And before anyone brings this up, I need to stress that visibility has nothing to do with data security. "Private" members are purely a label that tells developers that they shouldn't mess with them. If a malicious third-party already has code running on your machine, it doesn't matter how "private" the "password" field is labeled when they can just view the bytes directly in RAM.
With that being said, there are times when you need to access private members and functions, just like there are times when you need to perform unsafe operations. And just like with unsafe operations, bypassing visibility should be your absolute last resort, but it is necessary on occasion.
There are far too many times where we have to fork a crate entirely just to access a single private member or function, and requiring that as the official method is very dangerous, since it means any upstream bug fixes are completely inaccessible to your fork from then on.

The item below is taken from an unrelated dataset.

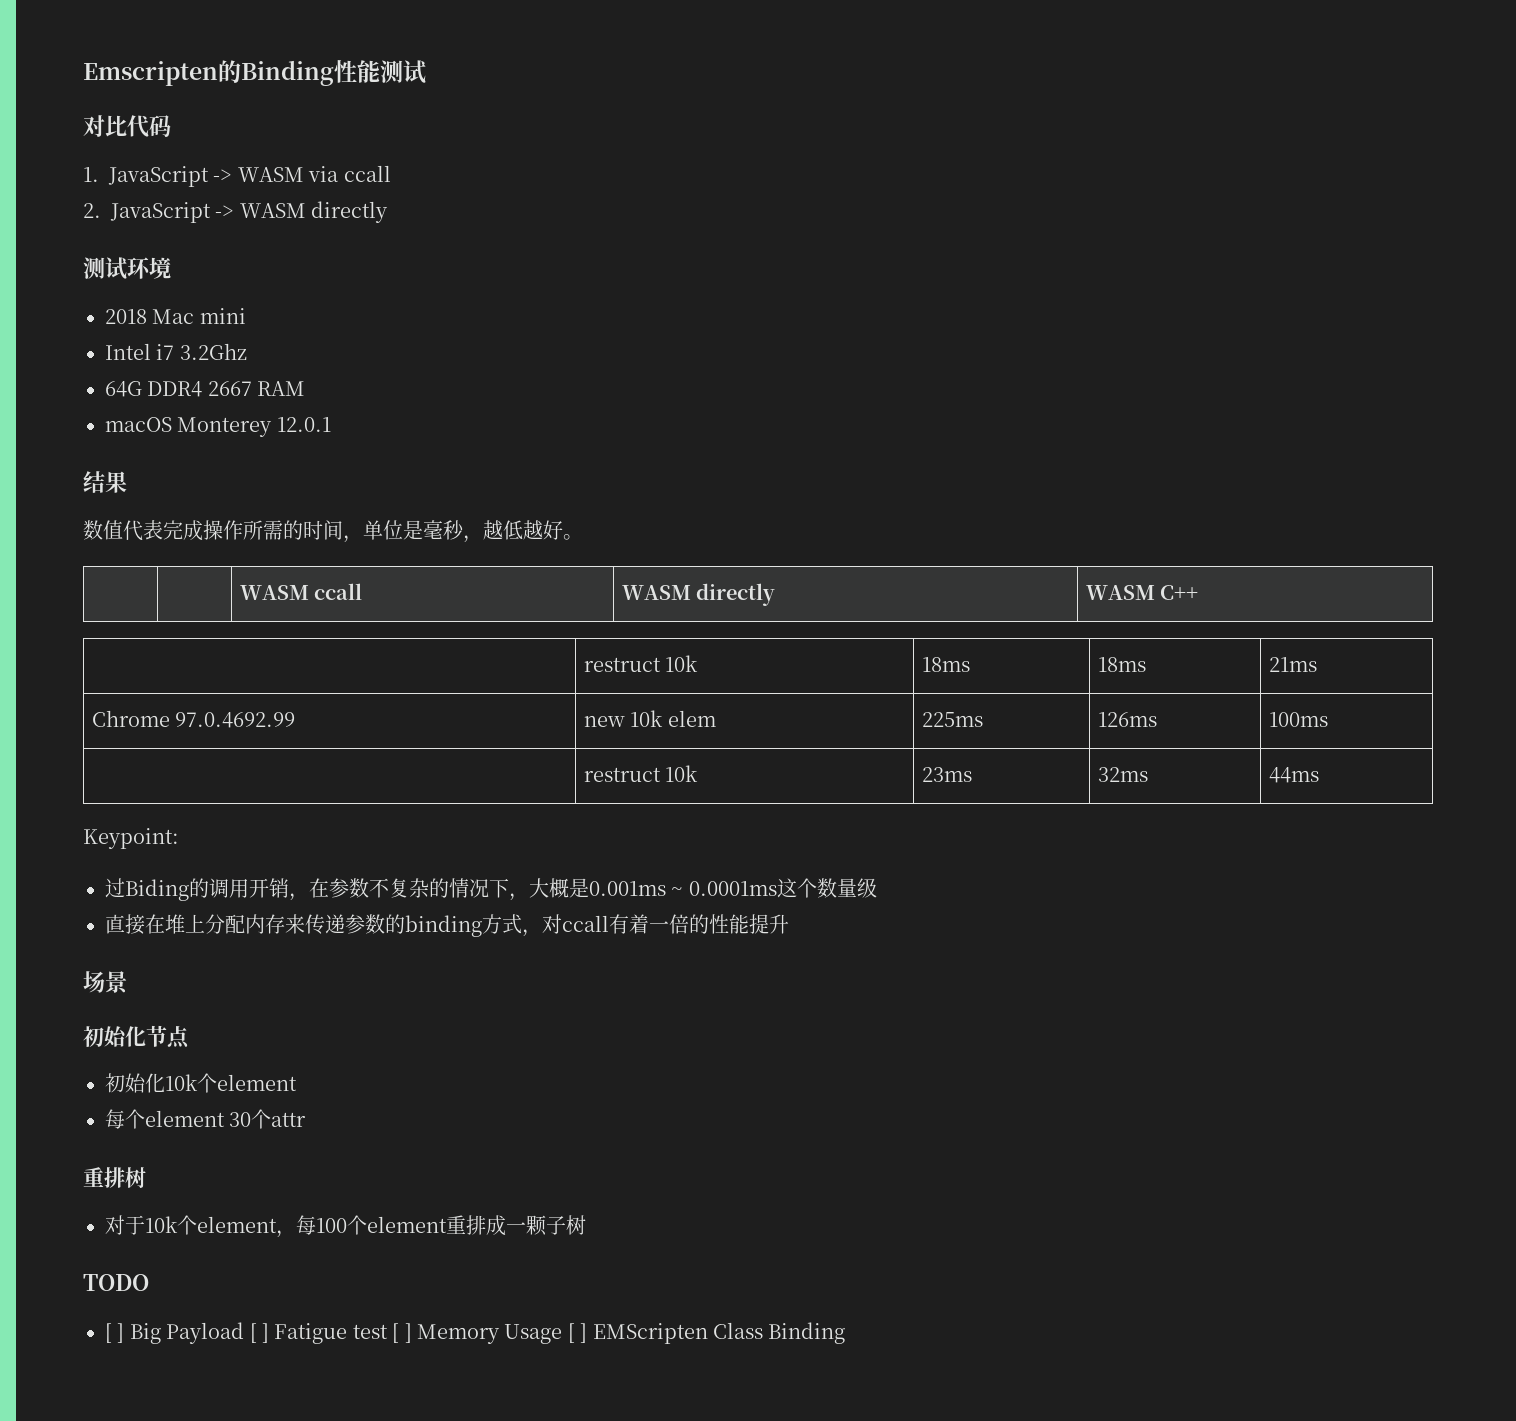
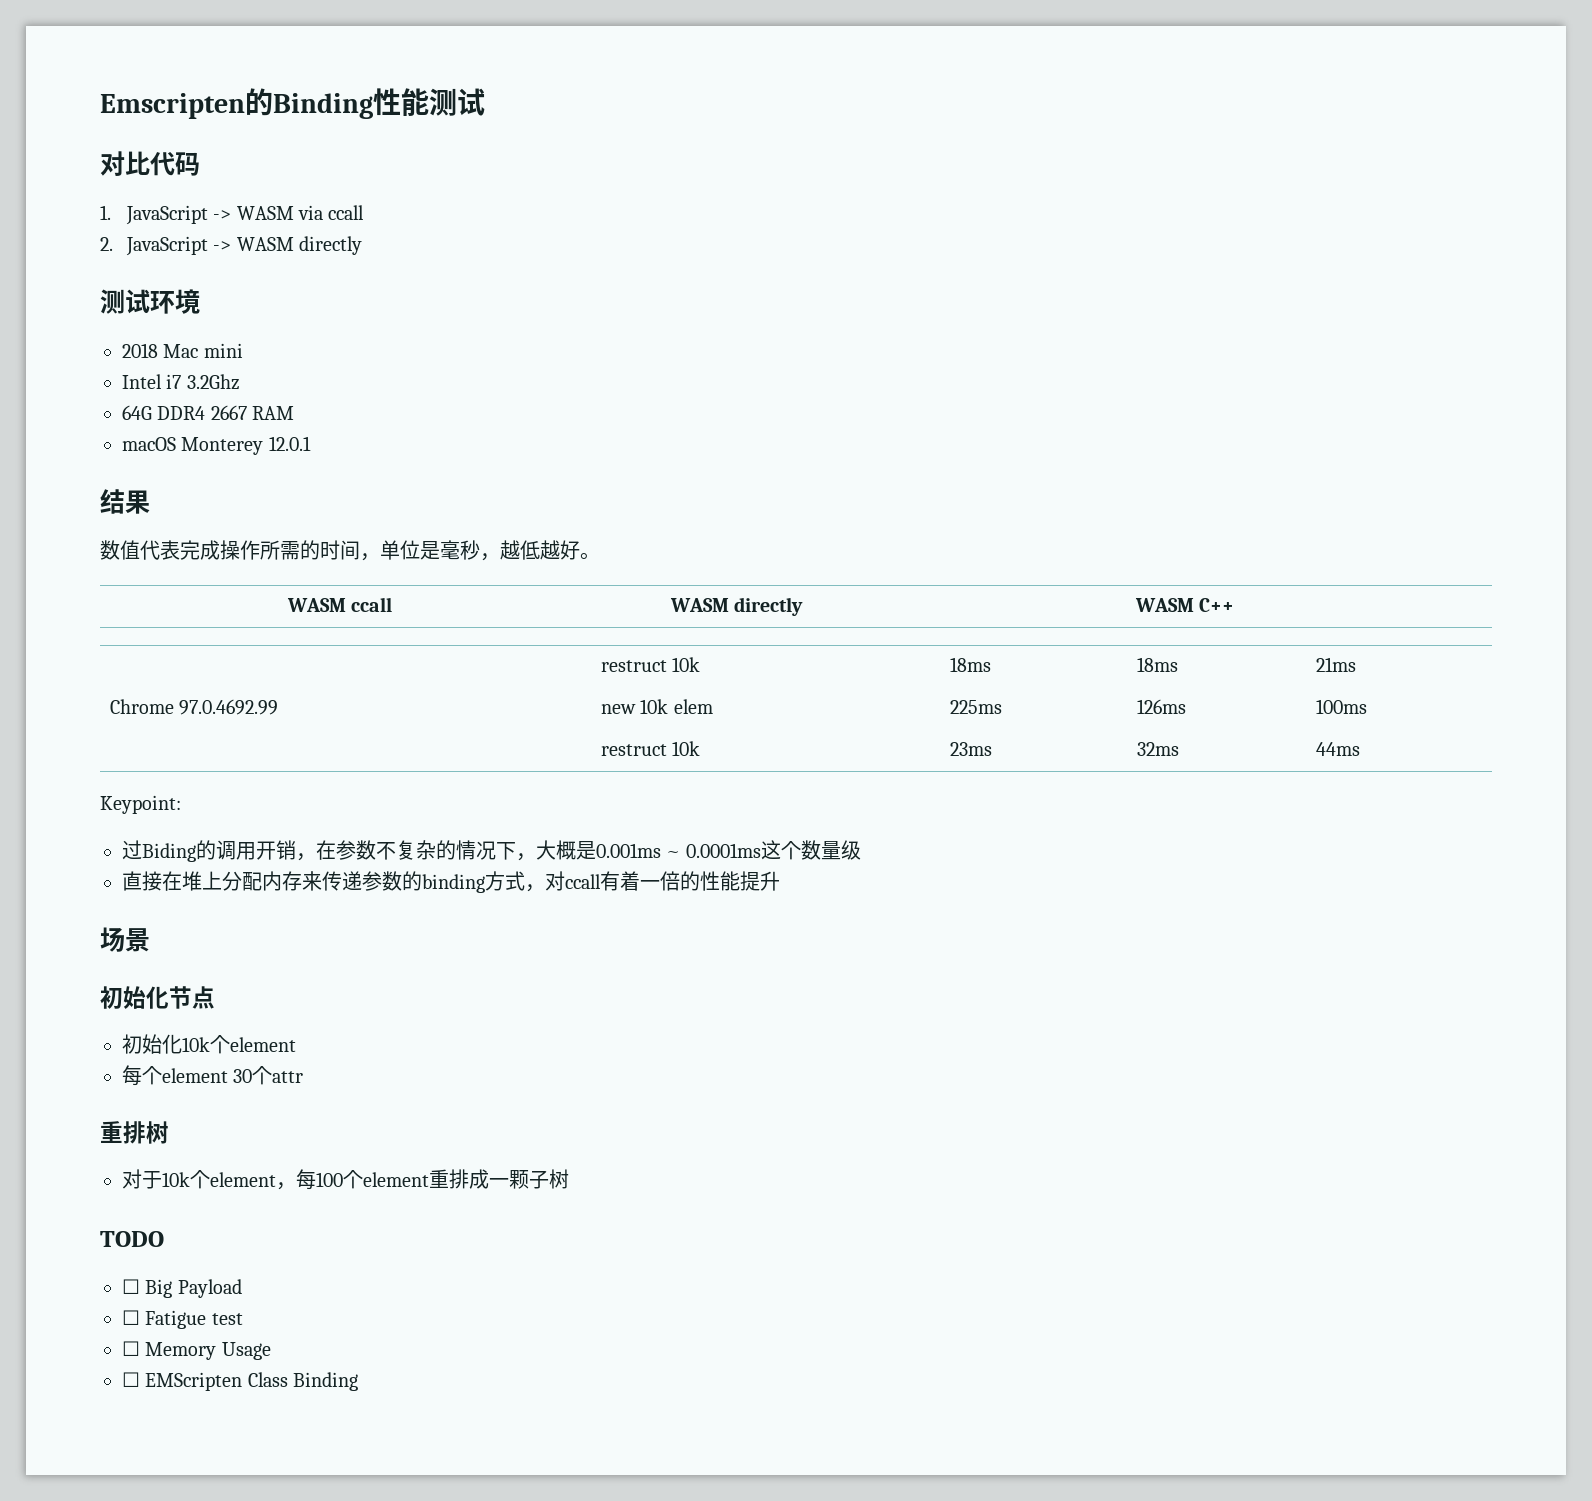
[105,1323,125,1343] [ ] -> [122,1279,140,1294] ☐
[249,1323,269,1343] [ ] -> [122,1310,140,1325] // ☐
[392,1323,412,1343] [ ] -> [122,1341,140,1356] // ☐
[567,1323,588,1343] [ ] -> [122,1372,140,1387] // ☐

This is extremely necessary, especially in a language where every field and function is private by default. Sometimes you just can't do anything without that access, and the workarounds are far more brittle than allowing a single visibility bypass. It's so necessary a feature that every other major language has some way of resolving this, from a hefty "reflection" API to simple manual jailbreaking. Rust desperately needs one too, and being an unsafe operation, the unsafe block seems most fitting.
Not forking is also very dangerous, because accessing private fields in a new version that may have arbitrarily changed the invariants and usage of that field is a recipe for incorrectness and unsoundness.
Unsafe code has the responsibility to be sound β to not produce undefined behavior unless its own unsafe fn safety contract is violated β and there is no way to make this feature sound.
pub struct Foo{ bar: Bar }; // private `bar` field
// In function outside of module:
fn myFunction(foo: Foo) {
unsafe {
let b = myFoo.bar; // access private member, bypass visibility checks entirely
}
}
This implementation would be the safest possible way to go about it: instead of requiring brittle hardcoded jailbreak-structs, it uses the checks already present in the language. There would be zero difference between out-of-date code that bypasses visibility in this format and other out-of-date code depending on too new a module.
And in this way, you shift the onus on keeping your code up-to-date on your usage, exactly the same as every other piece of code.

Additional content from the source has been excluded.